Flab Fighters have finally released their app for helping the overweight become slimmer than a snowball's chance in Hell in the shortest time possible.
"Looking at me," said App World! editor, Mac Buck, "you wouldn't guess that I'm overweight. However, on downloading this app, I've discovered that my BMI is higher than my IQ!"
The applelet, iFlab, from the British dieting organisation is given information such as height, weight, breast size (for men only) and the nature of the app owner's job to calculate the BMI of the person and the likelihood of them contracting cardiovascular disease. Pressing the highly sensitive AMOLED screen to the wrist allows the app to calculate the person's heart rate during a serious of simple exercises such as standing up, walking one flight of stairs and lifting a can of beans.
"The first problem with the app is that the exercises are displayed on the screen while you are measuring your pulse," said Buck. "Unless you have a very good memory, it is difficult to do both simultaneously. Fortunately, I have more than one iPhone."
Once the app knows your current state of health, it calculates an ideal diet and constructs meal plans, automatically scheduling into the iPhone's appointment calendar an exercise regime and meal times.
"The diet it drew up for me seemed heavily weighted towards lentils," said Buck. "I'm an American. I thought lentils were the British word for hire cars."
Buck, sadly, struggled with following the prescribed plan.
"When I finally found somewhere that sold lentils, no mean feat in America to find a health food shop, let me tell you," he said, "I found that they taste like the bottom of a rabbit hutch.
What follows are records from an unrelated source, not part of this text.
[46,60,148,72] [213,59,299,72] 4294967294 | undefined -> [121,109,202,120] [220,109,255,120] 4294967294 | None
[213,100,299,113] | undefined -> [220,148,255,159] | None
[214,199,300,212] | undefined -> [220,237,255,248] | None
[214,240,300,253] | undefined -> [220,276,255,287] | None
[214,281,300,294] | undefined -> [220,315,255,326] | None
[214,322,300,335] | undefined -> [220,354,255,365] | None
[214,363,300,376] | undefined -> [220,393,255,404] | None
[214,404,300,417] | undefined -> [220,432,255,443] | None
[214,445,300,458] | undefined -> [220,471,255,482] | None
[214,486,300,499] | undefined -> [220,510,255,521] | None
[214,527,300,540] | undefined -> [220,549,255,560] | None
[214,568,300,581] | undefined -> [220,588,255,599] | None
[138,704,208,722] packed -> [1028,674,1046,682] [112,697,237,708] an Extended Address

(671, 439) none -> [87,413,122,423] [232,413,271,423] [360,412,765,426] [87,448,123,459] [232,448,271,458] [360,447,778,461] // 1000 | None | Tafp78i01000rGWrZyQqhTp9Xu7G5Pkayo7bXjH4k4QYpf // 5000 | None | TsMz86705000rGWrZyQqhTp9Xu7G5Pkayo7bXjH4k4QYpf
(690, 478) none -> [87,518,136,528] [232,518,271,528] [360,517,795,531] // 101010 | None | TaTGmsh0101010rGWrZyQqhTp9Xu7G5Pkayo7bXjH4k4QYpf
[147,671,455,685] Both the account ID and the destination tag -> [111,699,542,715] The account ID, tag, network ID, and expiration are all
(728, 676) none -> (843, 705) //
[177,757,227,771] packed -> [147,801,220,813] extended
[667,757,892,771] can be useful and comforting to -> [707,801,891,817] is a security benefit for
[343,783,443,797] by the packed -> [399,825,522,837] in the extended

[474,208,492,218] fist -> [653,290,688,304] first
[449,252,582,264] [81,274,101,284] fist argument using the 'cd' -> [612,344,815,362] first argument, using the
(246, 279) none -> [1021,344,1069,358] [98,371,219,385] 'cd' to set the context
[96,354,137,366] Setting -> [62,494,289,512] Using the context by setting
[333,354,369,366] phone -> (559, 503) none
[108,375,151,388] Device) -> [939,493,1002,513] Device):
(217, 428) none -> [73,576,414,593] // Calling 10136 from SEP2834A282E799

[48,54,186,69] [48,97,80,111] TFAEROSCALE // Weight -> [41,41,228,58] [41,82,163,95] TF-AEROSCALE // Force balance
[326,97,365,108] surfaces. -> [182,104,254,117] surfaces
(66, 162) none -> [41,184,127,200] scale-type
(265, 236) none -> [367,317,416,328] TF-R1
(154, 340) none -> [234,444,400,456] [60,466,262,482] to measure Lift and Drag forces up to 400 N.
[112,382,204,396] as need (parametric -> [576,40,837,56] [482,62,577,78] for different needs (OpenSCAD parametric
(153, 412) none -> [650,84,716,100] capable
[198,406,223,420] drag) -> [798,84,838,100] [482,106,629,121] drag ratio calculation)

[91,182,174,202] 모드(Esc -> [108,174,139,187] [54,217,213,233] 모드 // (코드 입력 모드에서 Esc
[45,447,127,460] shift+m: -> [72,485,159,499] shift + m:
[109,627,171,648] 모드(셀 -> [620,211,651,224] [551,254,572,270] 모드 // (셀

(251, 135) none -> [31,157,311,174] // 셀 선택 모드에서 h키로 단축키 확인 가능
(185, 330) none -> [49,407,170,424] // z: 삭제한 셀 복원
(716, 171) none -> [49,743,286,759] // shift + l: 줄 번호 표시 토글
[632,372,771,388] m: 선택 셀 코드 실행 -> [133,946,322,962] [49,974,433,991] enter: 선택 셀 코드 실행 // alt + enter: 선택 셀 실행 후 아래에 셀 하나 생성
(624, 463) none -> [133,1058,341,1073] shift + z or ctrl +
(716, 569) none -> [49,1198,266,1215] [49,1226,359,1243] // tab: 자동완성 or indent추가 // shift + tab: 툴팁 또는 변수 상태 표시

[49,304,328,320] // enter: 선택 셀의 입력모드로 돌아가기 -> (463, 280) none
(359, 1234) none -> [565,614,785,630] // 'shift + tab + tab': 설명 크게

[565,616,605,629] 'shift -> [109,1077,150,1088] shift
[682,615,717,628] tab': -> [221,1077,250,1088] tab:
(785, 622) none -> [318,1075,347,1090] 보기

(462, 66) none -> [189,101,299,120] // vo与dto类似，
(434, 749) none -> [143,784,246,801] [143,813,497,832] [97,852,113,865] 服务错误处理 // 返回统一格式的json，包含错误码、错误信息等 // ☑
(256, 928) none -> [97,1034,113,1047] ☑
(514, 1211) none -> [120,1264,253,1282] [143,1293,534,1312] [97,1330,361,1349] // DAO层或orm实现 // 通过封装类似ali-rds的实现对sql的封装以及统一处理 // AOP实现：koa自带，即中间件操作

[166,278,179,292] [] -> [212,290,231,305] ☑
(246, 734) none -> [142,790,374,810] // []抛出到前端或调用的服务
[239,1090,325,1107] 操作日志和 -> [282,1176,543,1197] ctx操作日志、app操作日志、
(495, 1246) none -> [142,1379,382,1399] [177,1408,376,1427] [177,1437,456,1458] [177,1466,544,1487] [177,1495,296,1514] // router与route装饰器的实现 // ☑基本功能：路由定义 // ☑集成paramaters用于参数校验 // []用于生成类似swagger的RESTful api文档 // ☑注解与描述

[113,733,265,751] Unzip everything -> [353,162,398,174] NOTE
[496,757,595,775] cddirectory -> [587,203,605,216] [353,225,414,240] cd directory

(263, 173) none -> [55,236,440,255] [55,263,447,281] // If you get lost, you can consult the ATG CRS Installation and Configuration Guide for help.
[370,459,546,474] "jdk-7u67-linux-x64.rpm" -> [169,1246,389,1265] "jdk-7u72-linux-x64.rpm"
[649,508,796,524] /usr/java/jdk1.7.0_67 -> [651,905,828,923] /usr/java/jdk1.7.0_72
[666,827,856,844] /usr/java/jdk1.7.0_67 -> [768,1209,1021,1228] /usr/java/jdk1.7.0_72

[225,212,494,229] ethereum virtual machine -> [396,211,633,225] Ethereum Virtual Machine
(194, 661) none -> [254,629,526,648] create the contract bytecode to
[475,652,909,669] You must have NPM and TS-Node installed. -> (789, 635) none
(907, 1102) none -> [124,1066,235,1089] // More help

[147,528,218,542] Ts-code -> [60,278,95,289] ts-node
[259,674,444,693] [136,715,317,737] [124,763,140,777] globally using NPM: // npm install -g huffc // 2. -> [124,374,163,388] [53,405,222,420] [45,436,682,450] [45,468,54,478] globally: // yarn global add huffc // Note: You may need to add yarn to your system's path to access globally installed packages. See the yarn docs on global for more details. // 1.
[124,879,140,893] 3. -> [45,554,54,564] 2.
Why couldn't it have come up with a diet involving Cheese Wheeze burgers?"
Fortunately, iFlab has a back-up plan.
"For an additional thirty dollars you can by the iFlabAway," said Buck. "Essentially, this is a belt onto which the iPhone is strapped. It then vibrates really quickly and wobbles the flab right off you. I would add a warning for anybody using this device. Don't use it anywhere with a roof, my bingo-wings flapped about so much, I took off and banged my head on my Henry Moore light fitting!"